Overall, the average American household will pay 9.3 percent in federal income taxes— and 19.7 percent in all federal taxes.
Romney's wealth — he is worth between $190 million and $250 million— puts him among the richest Americans. But if most of his income is from investments, it could help him to significantly lower his federal tax bill compared to people who make money in other ways.
While the top federal tax rate for investment income — qualified dividends and long-term capital gains — is 15 percent, the top tax rate for wages is 35 percent on taxable income above $388,350. Wages are also subject to Social Security and Medicare payroll taxes, while investment earnings are not.
Newt Gingrich has suggested a flat tax rate of 15%, which he now proposes to call the “Romney Tax.”
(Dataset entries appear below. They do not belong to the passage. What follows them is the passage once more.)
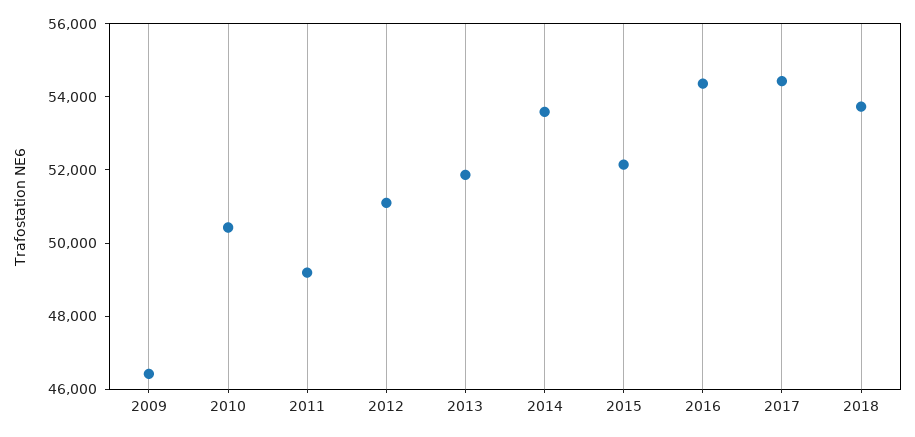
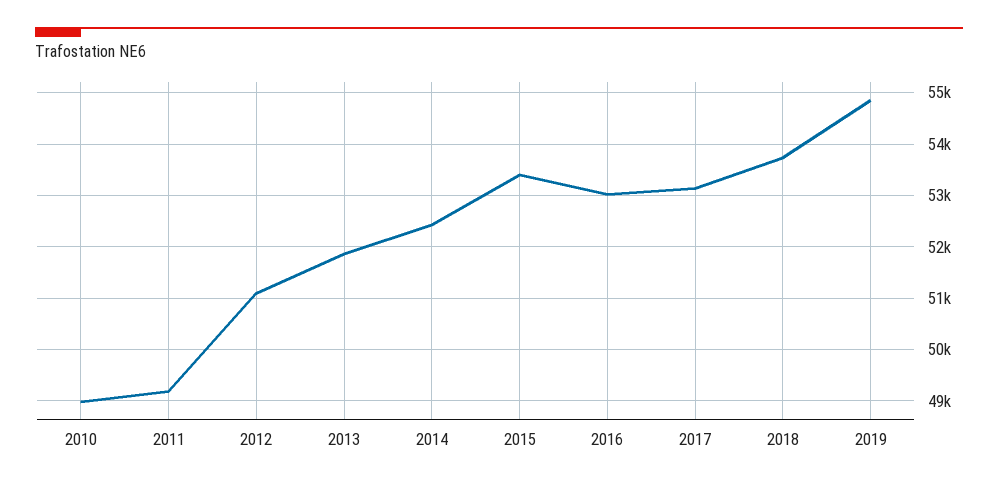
2009: 46500 -> none
2010: 50500 -> 49000
2014: 53500 -> 52400
2015: 52000 -> 53400
2016: 54500 -> 53000
2017: 54500 -> 53200
2019: none -> 54800

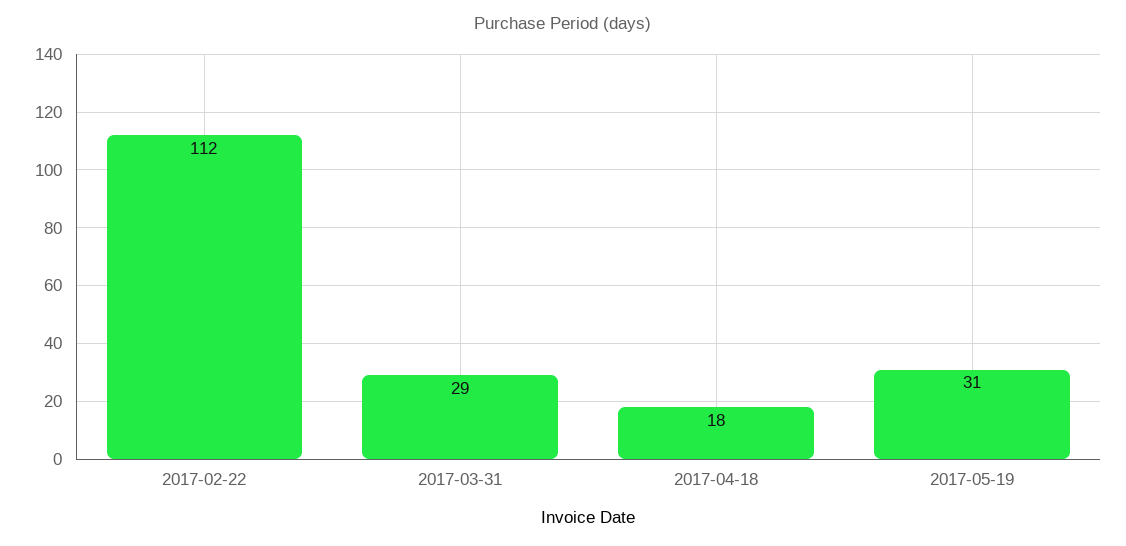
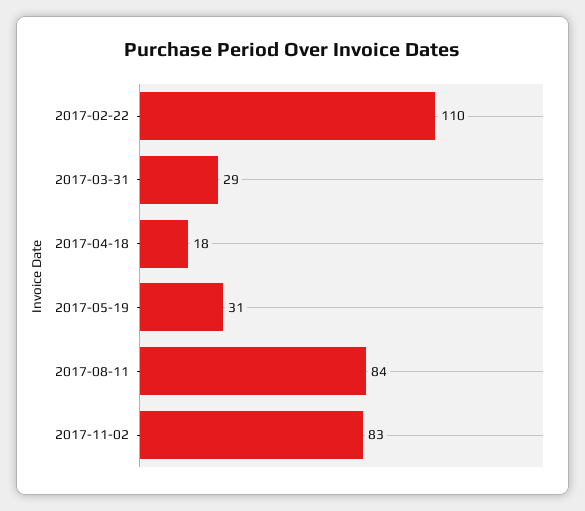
2017-02-22: 112 -> 110
2017-08-11: none -> 84
2017-11-02: none -> 83

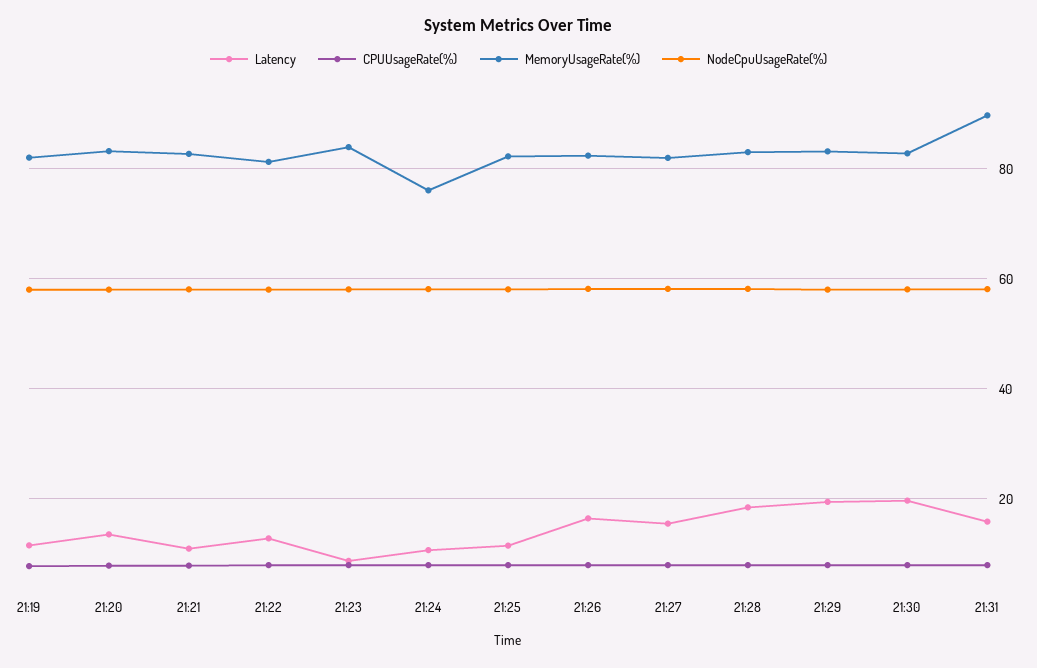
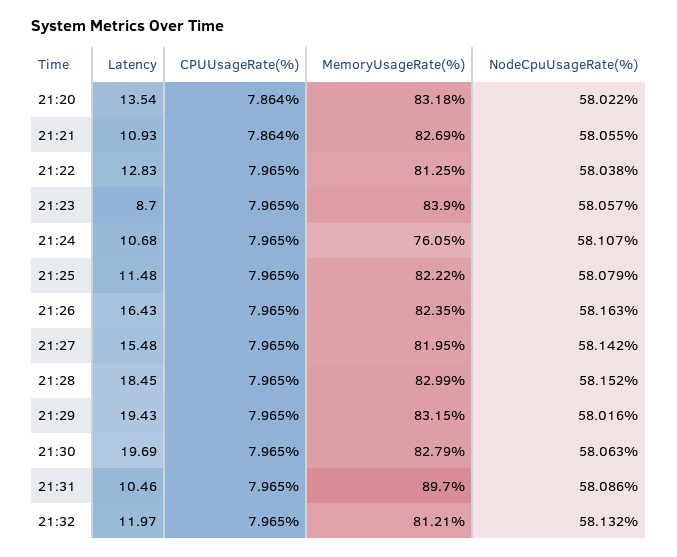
Latency, 21:19: 12 -> none
CPUUsageRate(%), 21:19: 8 -> none
MemoryUsageRate(%), 21:19: 82 -> none
NodeCpuUsageRate(%), 21:19: 58 -> none
Latency, 21:31: 16 -> 10.46
Latency, 21:32: none -> 11.97
CPUUsageRate(%), 21:32: none -> 7.965
MemoryUsageRate(%), 21:32: none -> 81.21
NodeCpuUsageRate(%), 21:32: none -> 58.132

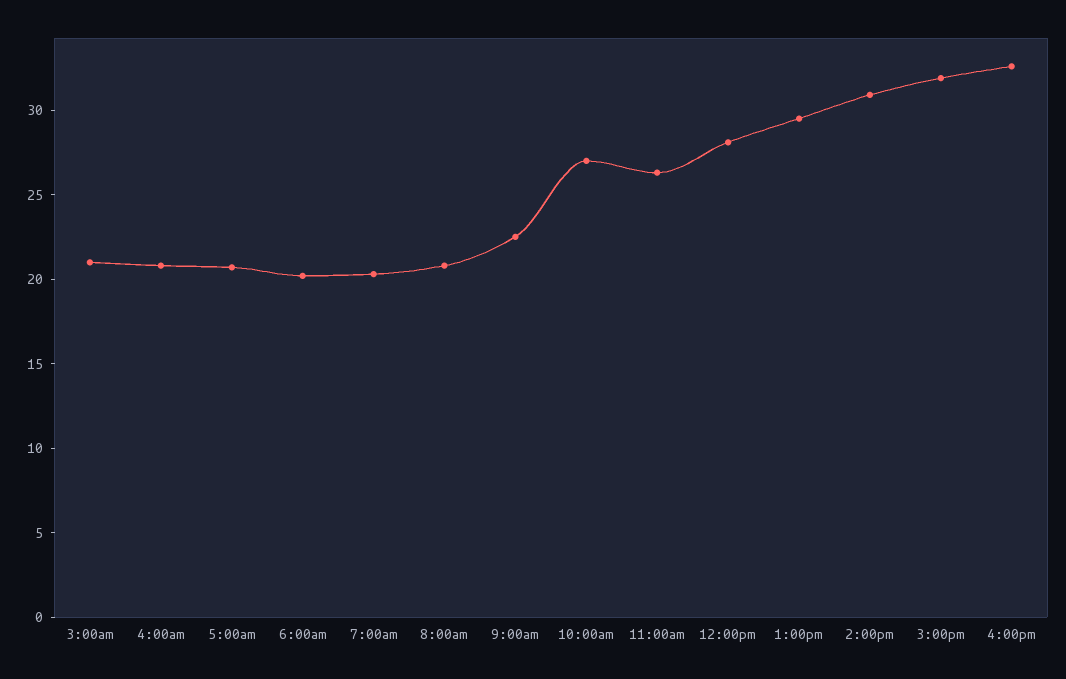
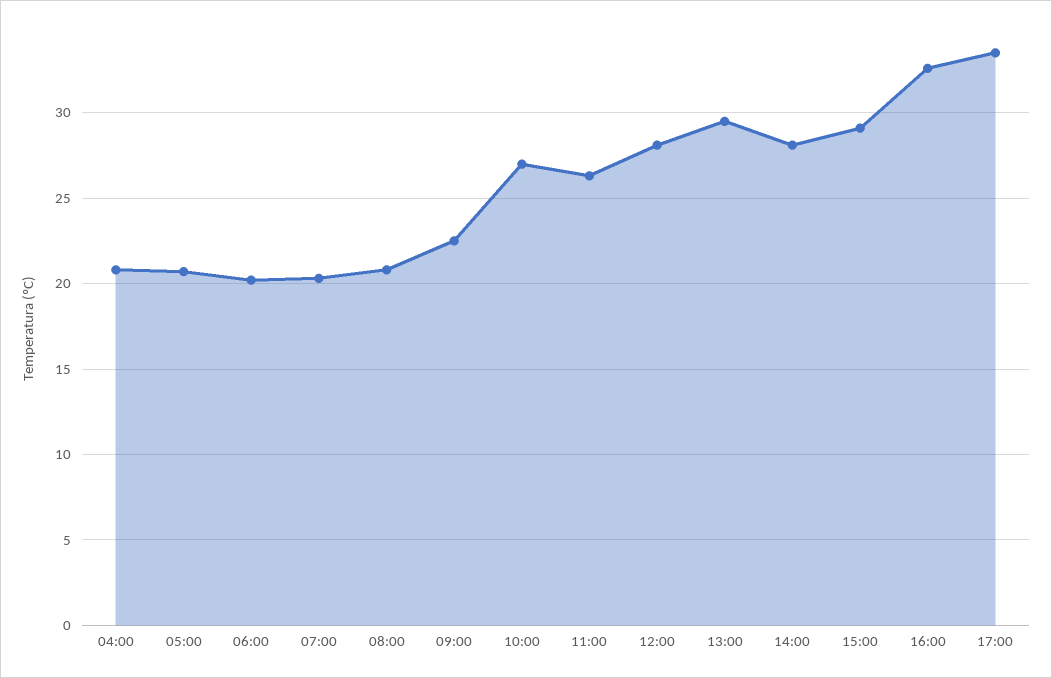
3:00am: 21 -> none
2:00pm: 31 -> 28
3:00pm: 32 -> 29
17:00: none -> 33.5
But the zombies not only want a higher rate (so they can squeeze the producers a bit harder) they also don’t want a flat tax. They prefer a confusing, complex, and ever-changing tax code, with 10,000 rules and 20,000 exceptions. In 72,000 pages. Why? Three reasons:
First, complexity provides rich cover in which to hide special favours and privileges.
Second, the more special favours available, the more campaign contributions, donations, job offers and speaking fees Congress can count on.
Third, and don’t forget the lawyers and accountants – the corrupt insiders – who make money by helping lay the mines and then helping taxpayers get through the minefields without blowing up. Sure, you could replace the government’s revenue with a much simpler tax system but you’d inconvenience the zombies.
In short, the tax system is completely corrupt. It is a drag on the whole economy, but it serves the zombies well.